Sahim Al-Qasim was not born when he was born. It was the atrocities confronted by an occupied state that gave birth to the poet, Sahim Al-Qasim. It was the memories of Nakba-the occupation, expulsion and ethnic cleansing of more than 7 lack Palestinians from Palestine by Israel that gave birth to him. He recalls: ‘I regard that date as the date of my birth, because the first images I can remember are of the 1948 events. My thoughts and images spring from November 48.’

And with him was born a poet who was to be known as the ‘Resistance Poet’ all over the world. Al Qasim took an interest in poetry from an early age. Battling against the strict decrees of a military government, Qasim became deeply involved in political activism, which thunderously resounds in his poetry. Living in Israel, he wrote poems that became anthems of the heroic Palestinian resistance and strived forth uncompromisingly with his undaunted condemnation of the oppressive Israeli state.

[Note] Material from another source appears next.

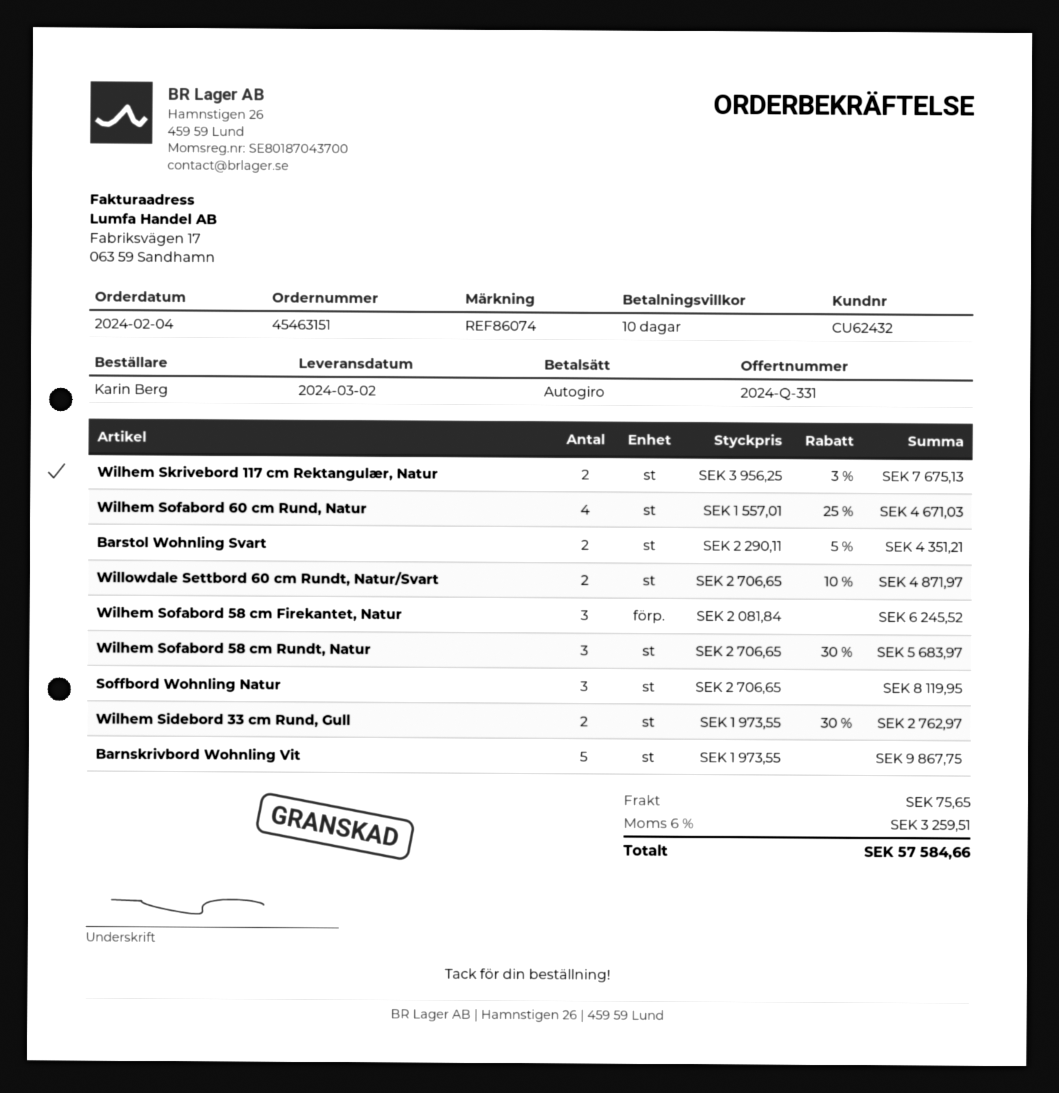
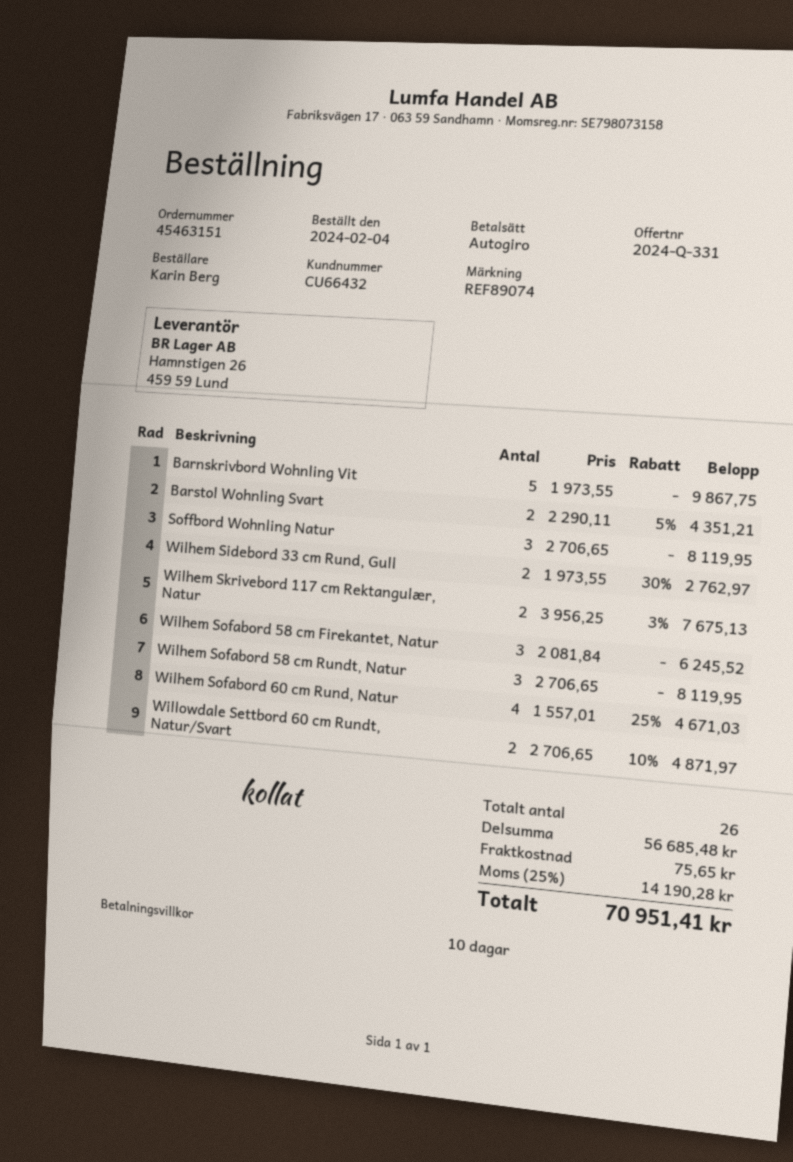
customer number: CU62432 -> CU66432
reference: REF86074 -> REF89074
Wilhem Sofabord 58 cm Rundt, Natur: 3 x 2706.65 - 30% = 5683.97 -> 3 x 2706.65 = 8119.95
tax: 6% = 3259.51 -> 25% = 14190.28
total: 57584.66 -> 70951.41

A beacon among peoples’ poets, he powerfully strung together the narrative of collective history, memory and relentless dreams of the people of Palestine which mobilized and enflamed the Palestinian resistance into collective action. He consistently invoked the unflinching struggles of the martyrs of Palestine in his poetry which remains a defiant testimony to a free Palestinian land and its geography which Israeli forces have forcibly occupied and continue to wipe out. Along with Mahmoud Darwish and Tawfiq Ziad, he laboriously built what we know as the Palestinian identity. People call him the ‘Lorca of the Arab’, not because he died on the same day as that of the Andalusian poet Federico Garcia Lorca. But, because, like Lorca, he wrote about what he lived for and his writings infused his life with the struggle for the freedom of Palestine which makes him a true peoples’ poet.

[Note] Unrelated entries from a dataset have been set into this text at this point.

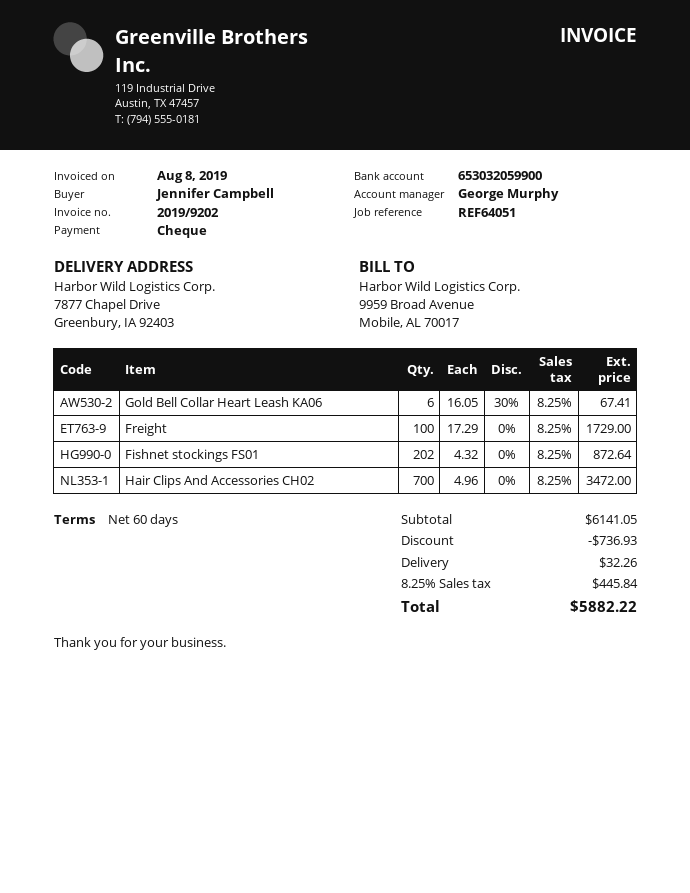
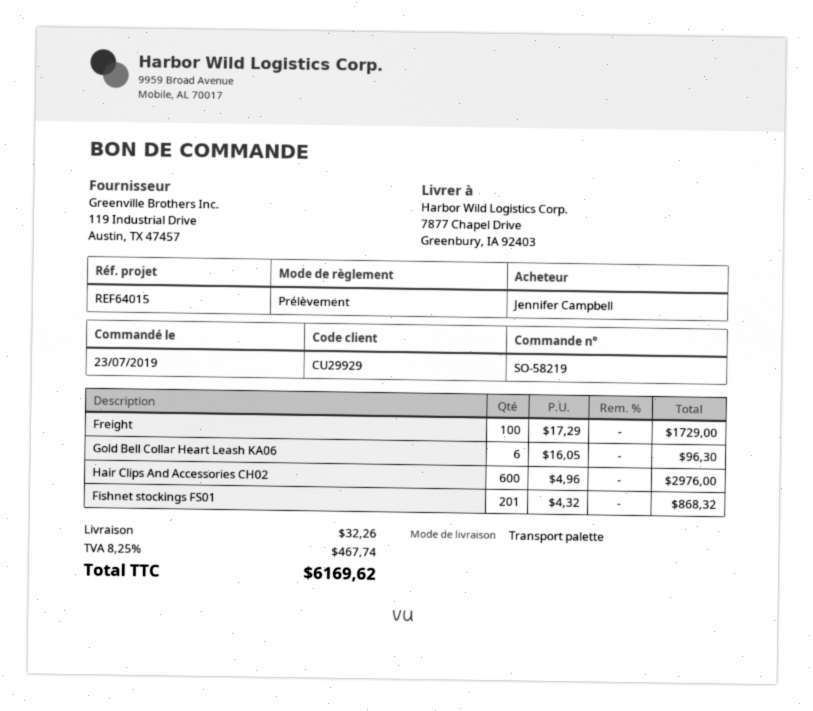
reference: REF64051 -> REF64015
payment method: cheque -> direct debit
Gold Bell Collar Heart Leash KA06: 6 x 16.05 - 30% = 67.41 -> 6 x 16.05 = 96.30
Fishnet stockings FS01: 202 x 4.32 = 872.64 -> 201 x 4.32 = 868.32
Hair Clips And Accessories CH02: 700 x 4.96 = 3472.00 -> 600 x 4.96 = 2976.00
discount: 736.93 -> none
tax: 8.25% = 445.84 -> 8.25% = 467.74
total: 5882.22 -> 6169.62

Samih’s conviction about the freedom of Palestine and people around the world remained unshaken even when he was viciously targeted and imprisoned several times for his poetry by the Israeli authorities. It started in 1960 when he refused to enlist in the Israeli army which all Israelis have to compulsorily partake in. He was also under house arrest. He joined the Israeli Communist party, Hadash, in 1967 and was detained along with the other members of the party at the outbreak of the Six-Day War. He was then sent to al-Damoun prison in Haifa. In spite of these years in prison, severe surveillance and extreme torture, his spirit of freedom and resistance could never be crushed. His writings still continue to speak for a world where ‘Palestinian people will be free…Arab world will be united…social justice will be victorious in the world.’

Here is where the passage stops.